Another rejection email arrived a couple of days ago. I've been putting off updating my records - crossing another agent off my list of queried agents. My novelling is going well - not quite on a roll but plodding along which is actually better and more maintainable than a rush of inspiration-driven writing. I didn't want to look at my queried-agent list because I didn't want to know exactly how many rejections I've recieved.
Well, I did it, just now, and it wasn't so bad. Seven queries went out into the world (well, the UK actually) and only three have replied. Sure, they're all rejections - nice soft rejections that encourage me to try other agents while explaining that they get a lot of submissions and can only accept a few new authors a year... blah blah blah. One of these agents actually sent me the same rejection letter, word for word, twice - about ten days apart. Now that's just mean.
But there are still four out there, so hope remains. And it's only the first burst of agent queries I've sent out for this, my second, novel. So I shouldn't get too discouraged.
I am a bit impatient, of course, though the rational part of my brain assures me that these things always take a long time. And no news could be good news.
How does the line go? Hope is frail but hard to kill? C'est vrai. (Looked up what it's from... the answer is: 'When you Believe' from The Prince of Egypt.)
I wonder if I should try more agents or just jump straight to the romance genre publishers. Even if I got an offer direct from a publisher I'd still want an agent. Can you do that? Find a publisher and then an agent? It's not as if finding a publisher is all that a Literary Agent does for an author, after all. But the dream is to find an agent who really likes/loves/believes in my writing...
Meanwhile, I slog on, fifty pages into my newest novel draft. My main characters are sitting across from one another, in a booth, at a pub, at a wake. He just knocked their drinks onto her. Or did he? I was rethinking the scene last night after Luuk had gone to sleep.
Yesterday was a good writing day. I felt like I was putting down good words. Not that my feelings on the day have any real relation to the quality of the writing. I can write awful corny collections of cliches and feel like I'm writing thought-provoking nuanced prose. I can feel completely discouraged, ashamed of my self-conscious, dull, poser efforts to impress an audience who'll probably never read my never-to-get-published manuscript... and yet look over those same words later and be surprised at my own insight and the beautiful turn of a phrase. It happens... and I have to remind myself, on a very regular basis, that how I feel about my writing and the actual quality of said writing, are two entirely unrelated things.

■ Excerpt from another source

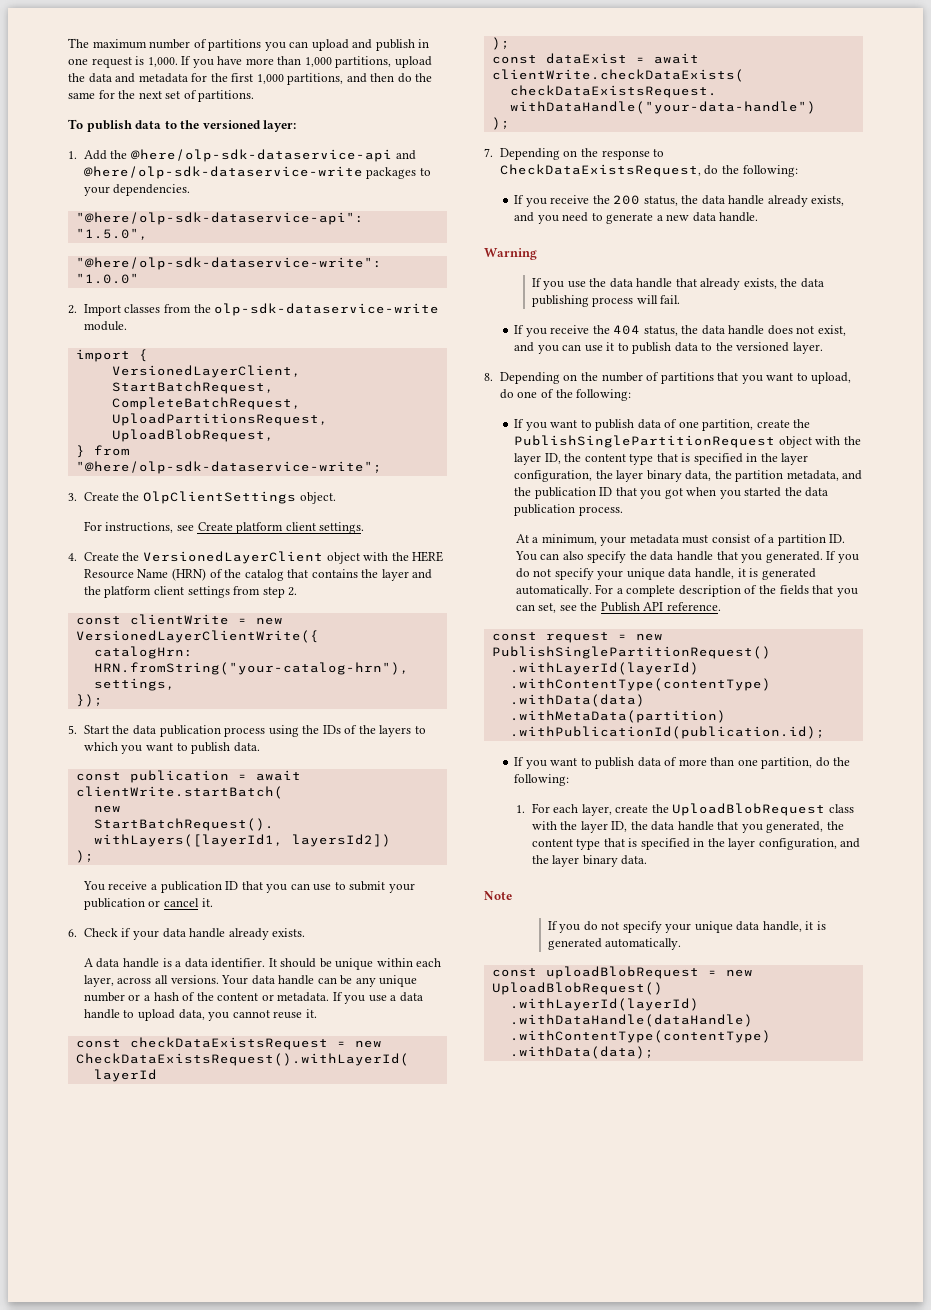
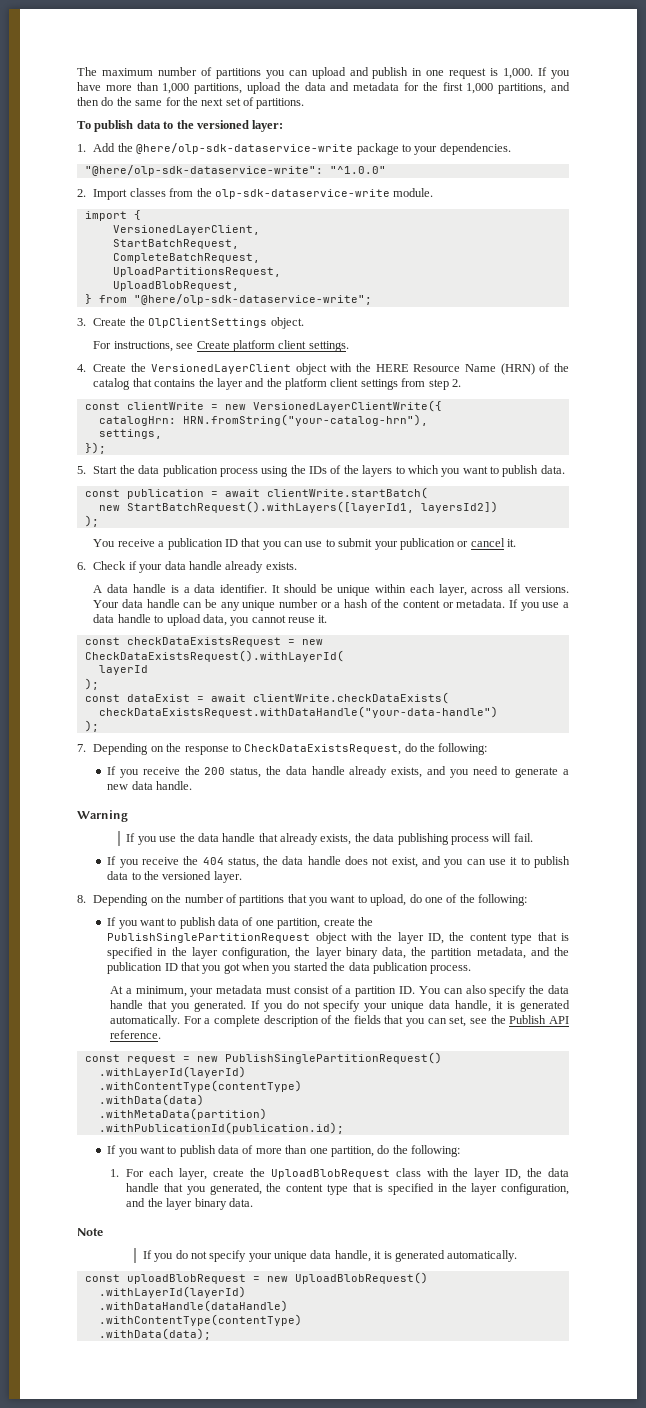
[130,149,416,162] [83,166,417,179] @here/olp-sdk-dataservice-api and @here/olp-sdk-dataservice-write packages -> [136,143,399,155] @here/olp-sdk-dataservice-write package
[75,212,364,225] [75,228,148,240] // "@here/olp-sdk-dataservice-api": "1.5.0", -> (511, 149) none
[75,273,139,284] "1.0.0" -> [329,166,386,174] "^1.0.0"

What matters as that I keep writing. And since Louis is asleep and Luuk is off in Paris somewhere looking at bikes (assuming the shop is now, finally, open)... I should really take advantage of this alone-time and write write write! Only four weeks until I'm likely to have a new baby. I have been known to write 50,000 words in 30 days. Maybe, if I really get myself in gear, I can finish this first draft before the baby comes.
Louis got a mural. His little sister will be getting a love story that she won't appreciate until her teens, and that's assuming I let her read it (as I'm yet uncertain how adult it'll be). Good thing she can share Louis' mural.